The HEAD method may be issued to retrieve meta-information about a resource. In general, a HEAD request will be treated the same as a GET request except that the entity body is not returned, only the HTTP header is returned.

For information on programming the PUT and DELETE methods from various client and server platforms see http://www.intertwingly.net/wiki/pie/PutDeleteSupport.

The following sections will describe the various actions in more detail. In general, the rules defined in the HTTP specification must be followed for all HTTP methods and headers unless stated otherwise below.

Common HTTP Header Fields

Common

The following HTTP header fields are common to all methods:

Date
The Date header must be present and it must contain the date/time on which the request or response originated. The date should conform to RFC 1123 as outlined the HTTP specification, but may conform to other formats as allowed by the HTTP standard, for example:

Date: Sun, 06 Nov 1994 08:49:37 GMT

Entity Body Processing

Because of the possible large size of the files being transported, the chunked transport encoding must be supported for both the retrieve (GET) response and the update (PUT) request. The following headers pertain to entity body processing with both requests and responses:

Content-Length
If chunked transport encoding is used the Content-Length header must be omitted. However, if chunked transport encoding is not used the Content-Length header is required. If the Content-Length header is present receiving applications must verify the actual length of the entity body against the length value in the Content-Length header and must record or report any discrepancies in a fashion appropriate to the underlying system.

Content-Length: 12345

Content-MD5
The Content-MD5 header is required for all requests and responses which carry an entity body.

Content-MD5: 1B2M2Y8AsgTpgAmY7PhCfg==

Receiving systems must validate that the Content-MD5 value from the header matches the MD5 generated from the entity body after it is received, and must record or report any discrepancies in a fashion appropriate to the underlying system.

Content-Type
The Content-Type header is required for all requests and responses which carry an entity body.

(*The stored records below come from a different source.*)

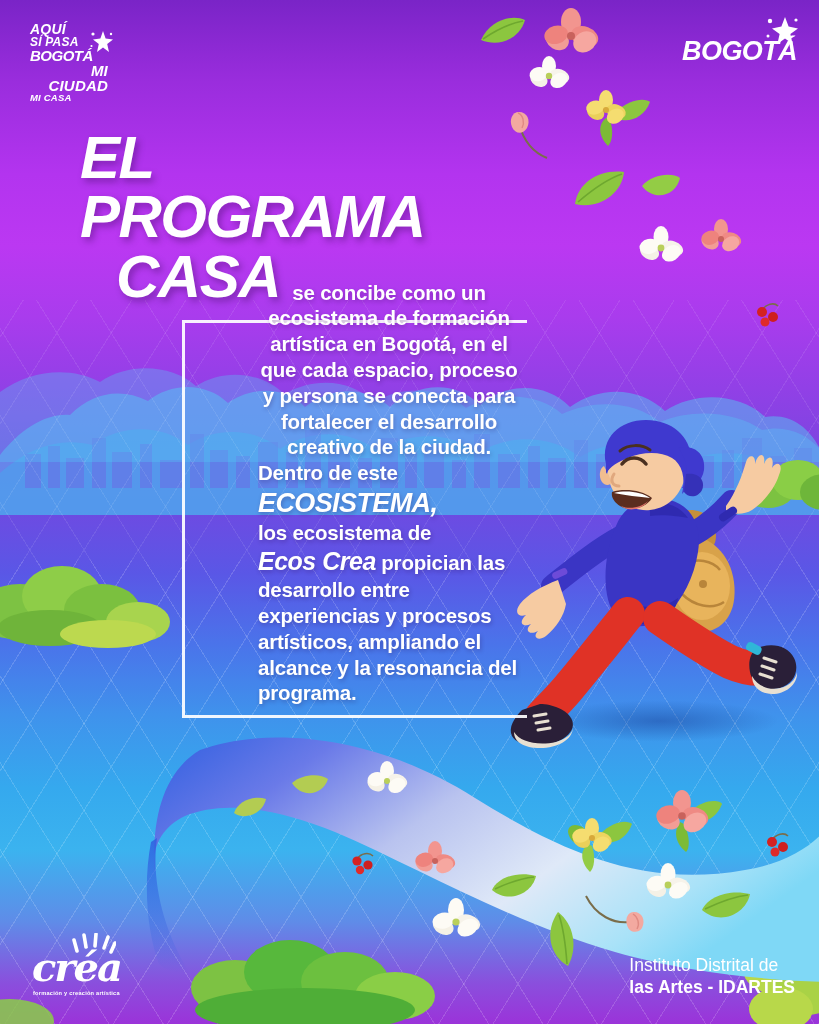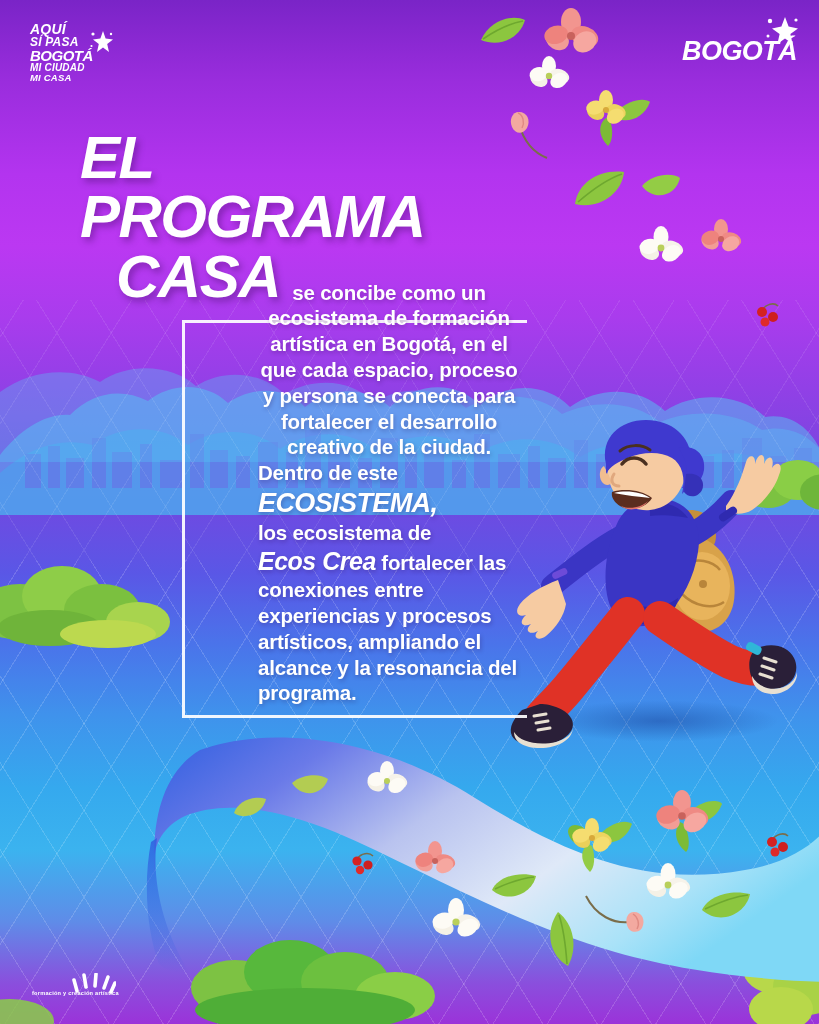--- a/index.html
+++ b/index.html
@@ -44,21 +44,21 @@
     border-bottom:3px solid rgba(255,255,255,.92);
     border-right:none;
   }
 
   
   .logo-aqui{position:absolute;left:30px;top:22px;width:78px;color:#fff;
     font-weight:bold;font-style:italic;letter-spacing:.2px;line-height:1.0;}
   .logo-aqui .l1{font-size:14px;}
   .logo-aqui .l2{font-size:12px;}
   .logo-aqui .l3{font-size:15px;letter-spacing:-.5px;}
-  .logo-aqui .l4{font-size:10px;}
+  .logo-aqui .l4{font-size:15px;text-align:right;}
   .logo-aqui .l5{font-size:9.5px;}
   .logo-aqui .starwrap{position:absolute;right:-6px;top:8px;}
 
   .logo-bogota{position:absolute;right:22px;top:36px;color:#fff;
     font-weight:bold;font-style:italic;font-size:27px;letter-spacing:-.6px;}
   .logo-bogota .starwrap{position:absolute;right:-4px;top:-22px;}
 
   .logo-crea{position:absolute;left:32px;bottom:28px;color:#fff;text-align:center;}
   .logo-crea .word{font-size:40px;font-weight:bold;font-style:italic;letter-spacing:-2px;
     line-height:1;font-family:"DejaVu Serif", serif;}
@@ -534,34 +534,39 @@
       <svg width="44" height="22" viewBox="0 0 44 22">
         <g stroke="#fff" stroke-width="3.6" stroke-linecap="round">
           <line x1="5" y1="18" x2="2" y2="7"></line>
           <line x1="14" y1="14" x2="12" y2="2"></line>
           <line x1="23" y1="13" x2="24" y2="1"></line>
           <line x1="32" y1="15" x2="36" y2="4"></line>
           <line x1="39" y1="19" x2="43" y2="10"></line>
         </g>
       </svg>
     </span>
+    <div class="word">créa</div>
     <div class="tag">formación y creación artística</div>
   </div>
 
   <div class="headline">
     <div>EL</div>
     <div>PROGRAMA</div>
     <div class="l3">CASA</div>
   </div>
 
   <p class="body-copy">se concibe como un ecosistema de formación artística en Bogotá, en el que cada espacio, proceso y persona se conecta para fortalecer el desarrollo creativo de la ciudad.</p>
 
   <div class="body-copy2">
     <span>Dentro de este</span>
     <span class="em-big">ECOSISTEMA,</span>
     <span>los ecosistema de</span>
     <br>
     <span class="em-mid">Ecos Crea</span>
-    <span>fortalecer las conexiones entre experiencias y procesos artísticos, ampliando el alcance y la resonancia del programa.</span>
-  </div>
-
+    <span>propician las desarrollo entre experiencias y procesos artísticos, ampliando el alcance y la resonancia del programa.</span>
+  </div>
+
+  <div class="idartes">
+    <div class="l1">Instituto Distrital de</div>
+    <div class="l2">las Artes - IDARTES</div>
+  </div>
 
 </div>
 
 </body></html>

Content-Type: application/zip
Content-Type: application/x-www-form-urlencoded

Currently the only expected content types are application/zip used for updating (PUT) or retrieving (GET) packages and application/x-www-form-urlencoded for sending optional, repository-specific parameters to a repository during a create (POST). Receiving systems must validate that the Content-Type value from the header matches the actual content type of the entity body after it is received, and must record or report any discrepancies in a fashion appropriate to the underlying system.

Transfer-Encoding
The only transfer encodings supported by this protocol are none or chunked. If no transfer encoding is used this header must not be used, but if chunked is used the header must be present, such as:

Transfer-Encoding: chunked

Future Considerations

Request

The following HTTP header fields are common to all request methods:

User-Agent
This value must identify the name and version of the client application that is making the request, for example:

User-Agent: ECHODEP_Hub_and_Spoke/1.0

From
This value must contain the email address of the person who is reponsible for the user agent making the request. This may not be the same person who is actually sitting at the console operating the user agent, but will typically be the system administrator or other person responsible for the user agent overall, for example:

From: xyz123@uiuc.edu

Authorization
In general, every request to the LRCRUD Service will require authorization. Currently, this is accomplished using HTTP Basic Authentication, for example:

Authorization: Basic QWxhZGRpbjpvcGVuIHNlc2FtZQ==

Because Basic Authentication is not secure (passwords are sent over the network in the clear), the secure HTTPS protocol should be used. Future versions of this protocol may allow additional authentication schemes.

Response

The following HTTP header fields are common to all response methods:

Server
This value must identify the names and versions of the services that are responding to the request. There must be two products represented in this header. The first product is the name and version of the LRCRUDS service itself, and the second product must be the name and version of the repository with which the LRCRUDS is communicating, for example:

Server: ECHODEP_LRCRUDS/1.0 DSpace/1.4

If the native repository already uses a specific product identifier in its own HTTP responses that same product identifier must be used here.

Allow
This value is a comma-separated list of HTTP methods that are allowed on the given resource as identified by the EscapedLocalRepositoryIdentifier. For example, a request for a package might return this Allow in the response header:

Allow: GET, PUT, DELETE, HEAD

But a request for a location where packages may be posted would return this Allow in the response header:

Allow: POST, HEAD

WWW-Authenticate
All HTTP 401 Unauthorized responses must have a WWW-Authenticate header, such as:

WWW-Authenticate: Basic realm="LRCRUDS"

Currently this protocol only supports Basic Authentication. See the Authorization response header for more details.

Create (POST)

The Create action is used to create a placeholder or stub package in the repository and return the local identifier of that package back to the requester.

Request

The EscapedLocalRepositoryIdentifier portion of the URL must contain the local identifier for the location in which the stub package is to be created. If no EscapedLocalRepositoryIdentifier is given the service may create the stub package in a default location if there is one or return an error message. If an EscapedLocalRepositoryIdentifier is given the service must verify that it does identify a location where new packages may be created.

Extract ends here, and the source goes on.